What is the impact of reduction mammoplasty for women undergoing breast-conserving surgery for breast cancer?

Authors

null

Jolinta Yin-Chu Lin

University of Maryland Medical Center, Baltimore, MD

Jolinta Yin-Chu Lin , Rachel Bluebond-Langner , Enid Choi , Sally B. Cheston , Elizabeth M. Nichols , Randi Jill Cohen , Soren Bentzen , Cynthia Drogula , Susan Kesmodel , Emily Catherine Bellavance , Paula Rosenblatt , Katherine Hanna Tkaczuk , Sheri Slezak , Steven J. Feigenberg

Organizations

University of Maryland Medical Center, Baltimore, MD, University of Maryland School of Medicine, Baltimore, MD, University of Maryland, Glen Burnie, MD

Research Funding

No funding sources reported

Background: Reduction mammoplasty (RM) at time of breast conserving surgery (BCS) is an increasingly popular procedure that reduces redundant breast folds and skin toxicity from whole breast irradiation (WBI). However, the tissue manipulation may obscure the lumpectomy cavity (LC) and hinder the ability to deliver a radiation boost to the LC, potentially impacting local control. We studied the impact of RM on acute radiation side effects and the use of LC boost. Methods: From Jan 2012 to Dec 2014, 652 consecutive women with DCIS or Stage I-III invasive cancer were treated with curative intent BCS and WBI at an urban university and 2 community practices. We reviewed the charts on an IRB-approved study with the primary endpoint of ≥ grade 3 radiation dermatitis scored via the National Cancer Institute Common Terminology Criteria for Adverse Events version 4.0. Secondary endpoint was the use of LC boost. Tested variables included age, race, body mass index, menopausal status, multi-focal disease, stage, tumor grade, receptor status, chemotherapy administered, specimen volume, 3D or intensity modulated radiation, fractionation, nodal irradiation, and planning treatment volume (PTV). Student's t-tests and Pearson's chi-square tests were utilized. Results: Forty-three (7%) of 652 patients underwent RM. Larger volumes of tissue were removed from the RM patients (median 366.5 g v 35.3 g, P= 0.0001). No grade 4 toxicities and few (2-3%) grade 3 toxicities were seen, P= 1.00. Narcotic use was similar (4-5%), P= 0.70. A LC boost was used in 476 (73%) patients; RM significantly decreased the use of a boost [16/43 (37%) v 460/609 (76%)], P= 0.0001. RM patients were more likely to have neoadjuvant chemotherapy, stage III or multi-focal disease, higher BMI, nodal irradiation, and conventional fractionation (P< 0.05).
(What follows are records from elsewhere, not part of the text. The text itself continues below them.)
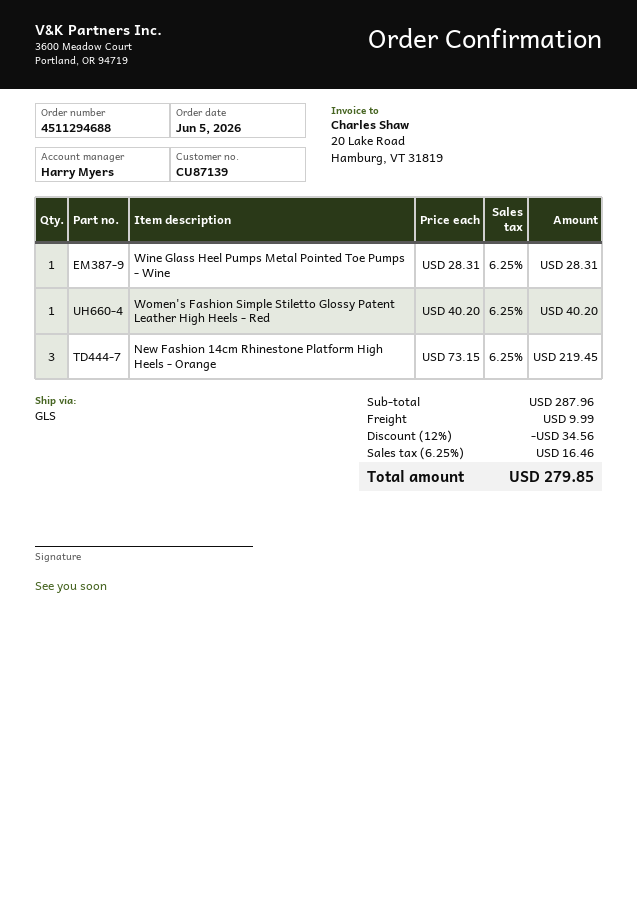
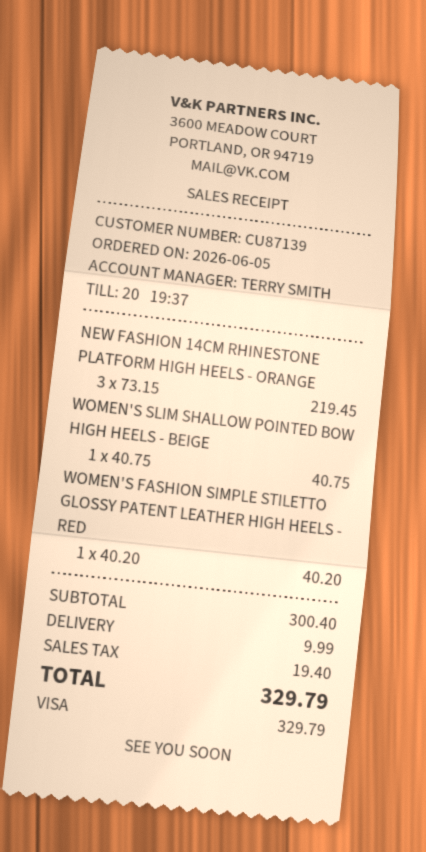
sales rep: Harry Myers -> TERRY SMITH
Wine Glass Heel Pumps Metal Pointed Toe Pumps - Wine: 1 x 28.31 = 28.31 -> none
WOMEN'S SLIM SHALLOW POINTED BOW HIGH HEELS - BEIGE: none -> 1 x 40.75 = 40.75
subtotal: 287.96 -> 300.40
discount: 12% = 34.56 -> none
tax: 16.46 -> 19.40
total: 279.85 -> 329.79

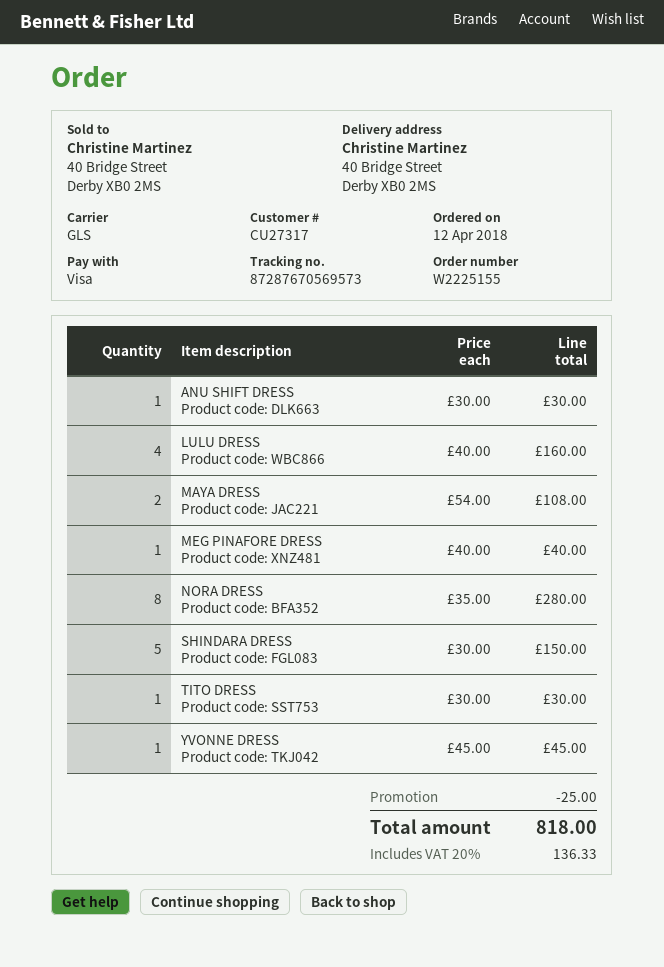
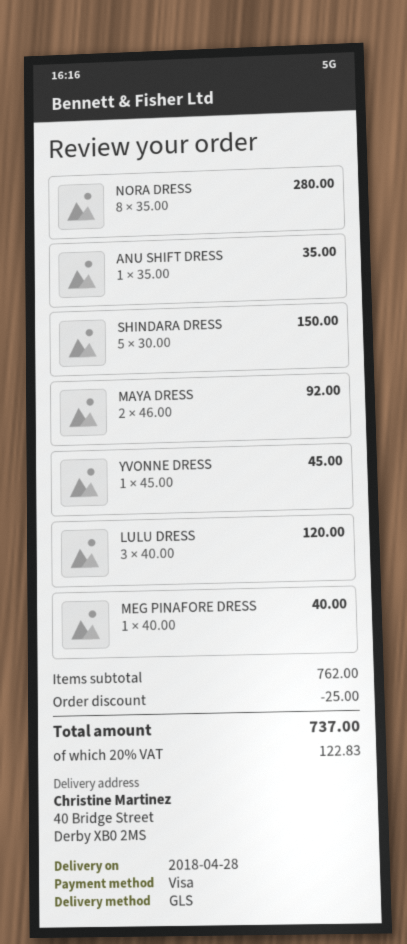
ANU SHIFT DRESS: 1 x 30.00 = 30.00 -> 1 x 35.00 = 35.00
LULU DRESS: 4 x 40.00 = 160.00 -> 3 x 40.00 = 120.00
MAYA DRESS: 2 x 54.00 = 108.00 -> 2 x 46.00 = 92.00
TITO DRESS: 1 x 30.00 = 30.00 -> none
tax: 20% = 136.33 -> 20% = 122.83
total: 818.00 -> 737.00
Subgroup analysis of the patients with available PTVs (67%) revealed similar volumes (P= 0.16). Conclusions: RM was associated with a decrease in the use of LC boost without significant differences in acute toxicities; however, the result is not surprising given that PTVs were similar. Further investigation is needed to better delineate LCs in patients undergoing RM to increase the use of LC boosts.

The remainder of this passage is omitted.